* **EXERCISE DIRECTIONS**
Please print nothing but the lines from the one with "[351,678,384,693] 가능 -> (966, 164) none" to the last line of the records below, and omit pictures.

* **RECORDS SHOWN**
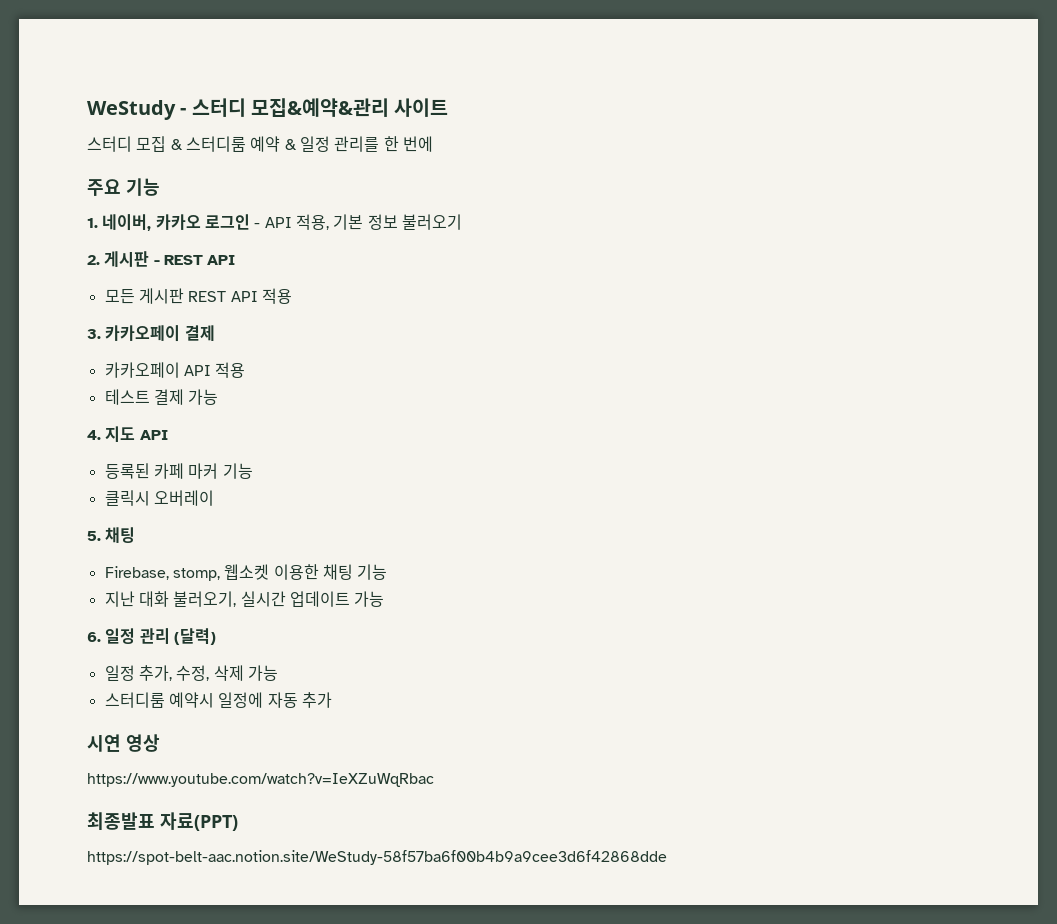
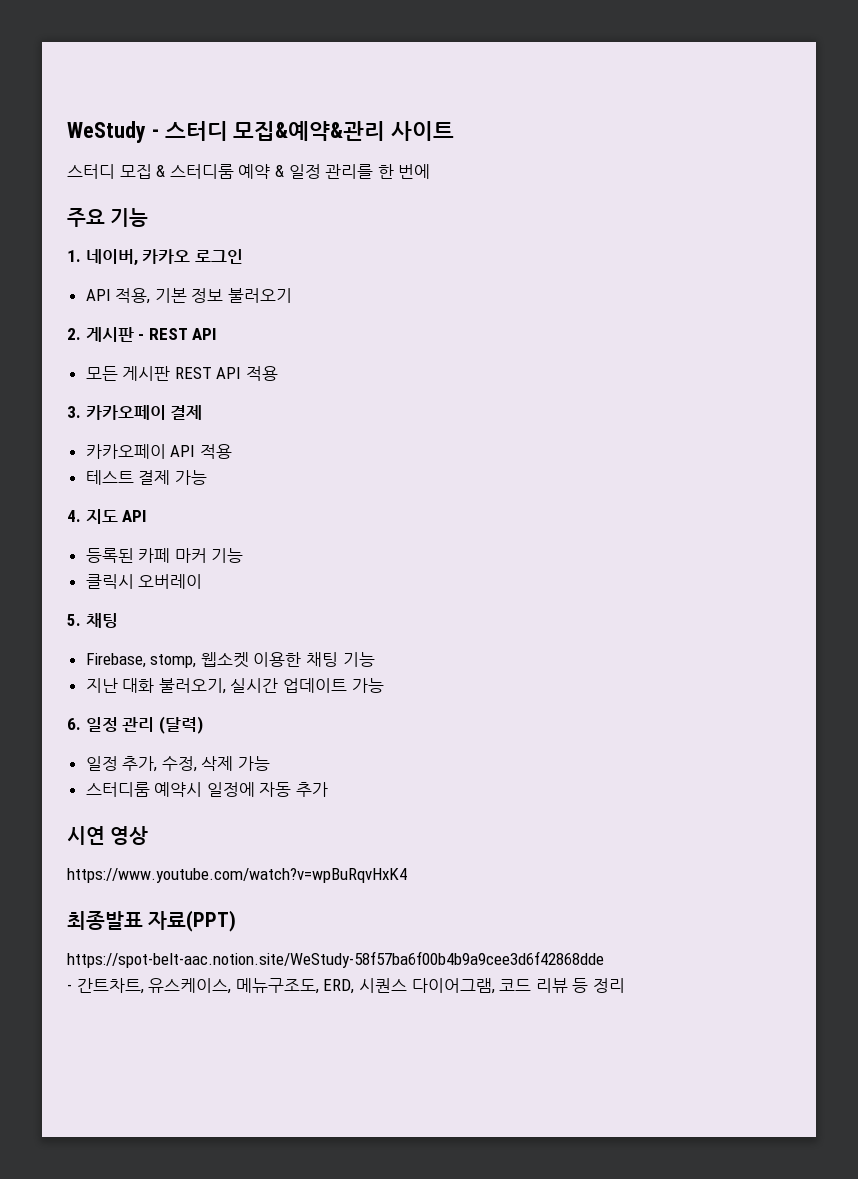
[254,223,261,228] - -> (243, 256) //
[87,773,434,787] https://www.youtube.com/watch?v=IeXZuWqRbac -> [67,868,407,883] https://www.youtube.com/watch?v=wpBuRqvHxK4
(667, 857) none -> [67,978,625,994] // - 간트차트, 유스케이스, 메뉴구조도, ERD, 시퀀스 다이어그램, 코드 리뷰 등 정리

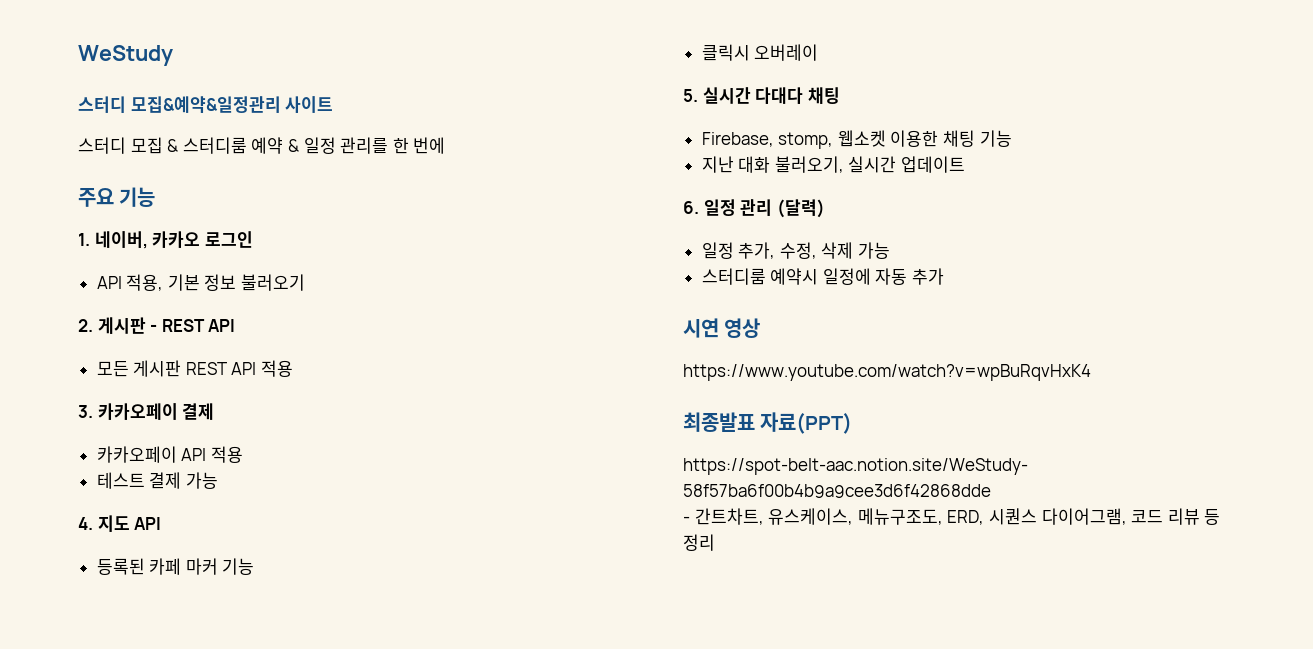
[151,121,386,141] - 스터디 모집&예약&관리 -> [78,96,281,113] // 스터디 모집&예약&일정관리
(81, 620) none -> [702,87,804,104] 실시간 다대다
[351,678,384,693] 가능 -> (966, 164) none

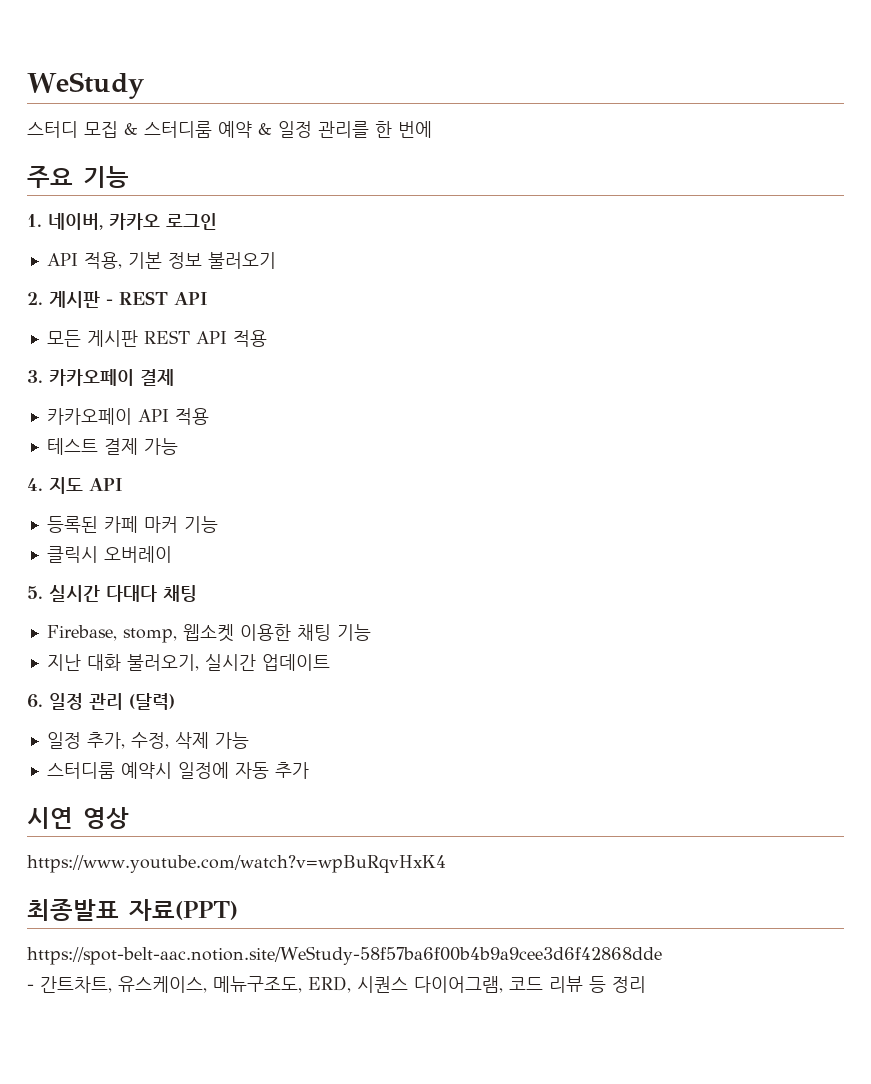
[78,96,334,113] // 스터디 모집&예약&일정관리 사이트 -> (144, 85) none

* **THE COMPLETED TASK**
[351,678,384,693] 가능 -> (966, 164) none

[78,96,334,113] // 스터디 모집&예약&일정관리 사이트 -> (144, 85) none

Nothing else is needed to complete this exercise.